The only problem with this is that the true self is left behind .... screaming in silence and wanting to show the world who it is, what gifts / talents / strengths / insights / etc it has.
And many people carry this in silence, telling the world that everything is fine while dying on the inside, perhaps confiding in someone they feel is safe but never letting the real person come out.
I have people tell me EVERY day, literally, that who they are on the outside is not who they are on the inside. They find in me a safe haven for their REAL identity - I think they sense that I have followed a similar journey and know where they are coming from.
Empty words about "you should do ..." or "you should be ...." are easy to say to them but empty platitudes make their situation worse, implying to them that they COULD fix it but are probably incapable, making them feel even more lost.
I have some thoughts on allowing the inner person to break out ... but I'd like a little bit of time to formulate them.
Thanks for the exchange, Nathan - I am grateful for it.
Harry
One thing I think we need to do, though (before getting into a more long-winded answer) is to worry less about what the world thinks of what we do.

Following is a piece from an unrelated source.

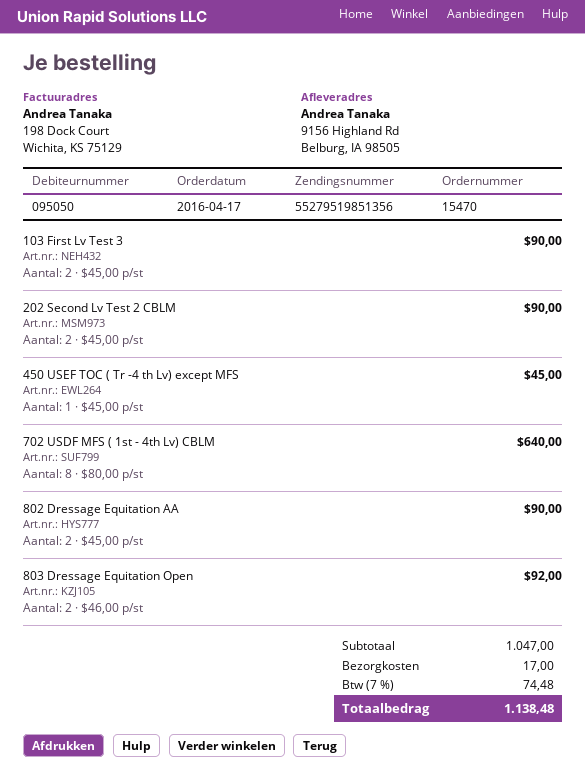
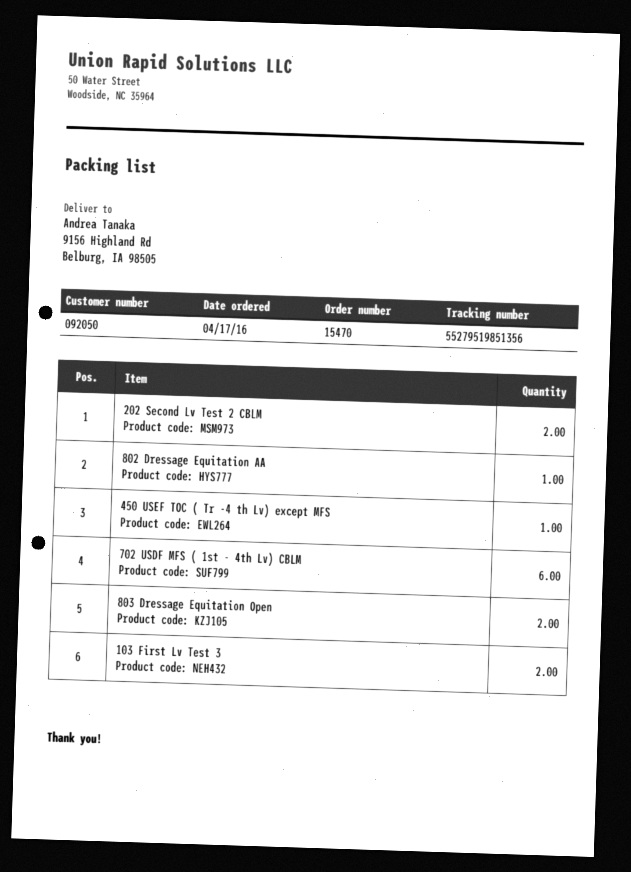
customer number: 095050 -> 092050
702 USDF MFS ( 1st - 4th Lv) CBLM: 8 -> 6
802 Dressage Equitation AA: 2 -> 1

This is easier said than done but when one can reach some semblance of it, Life does become a little easier.
ReplyDeleteWe are so consumed by the need to please others that we focus most activities around making others happy or we sacrifice our own needs and interests so as to not upset or disappoint someone else.
OR .... we allow people to inform us how disappointed they are in something we said, did, thought, or anything else ... as if we have signed a contract promising to do as they wish and to never disappoint them.
You are not here to please the world. You are here to make the most of the miracle that you are, to make a positive impact on the world using the gifts you have and to show subsequent generations how to do the same.
As Stephen Covey says ... to live, to love, to learn and to leave a legacy.
If people aren't in alignment with how you choose to do this, doing what is important for you and having the impact that YOU believe is important, than they should find someone else to impart their negative opinions and lack of support on ... and should be told this ... politely at first but if they don't get it ... well .... .:-)
In the end, preserving your sense of self can only come from within ... most people won't or can't do it for you.
Authenticity is something you must own - surround yourself with people who care most about the real you and allow this support to build up a stronger, more confident version of YOU .. a YOU that is AS important as anyone else.
And given that you are EQUALLY important and capable in the world, then your results are as valid as anyone's and are therefore not subject to evaluation or criticism.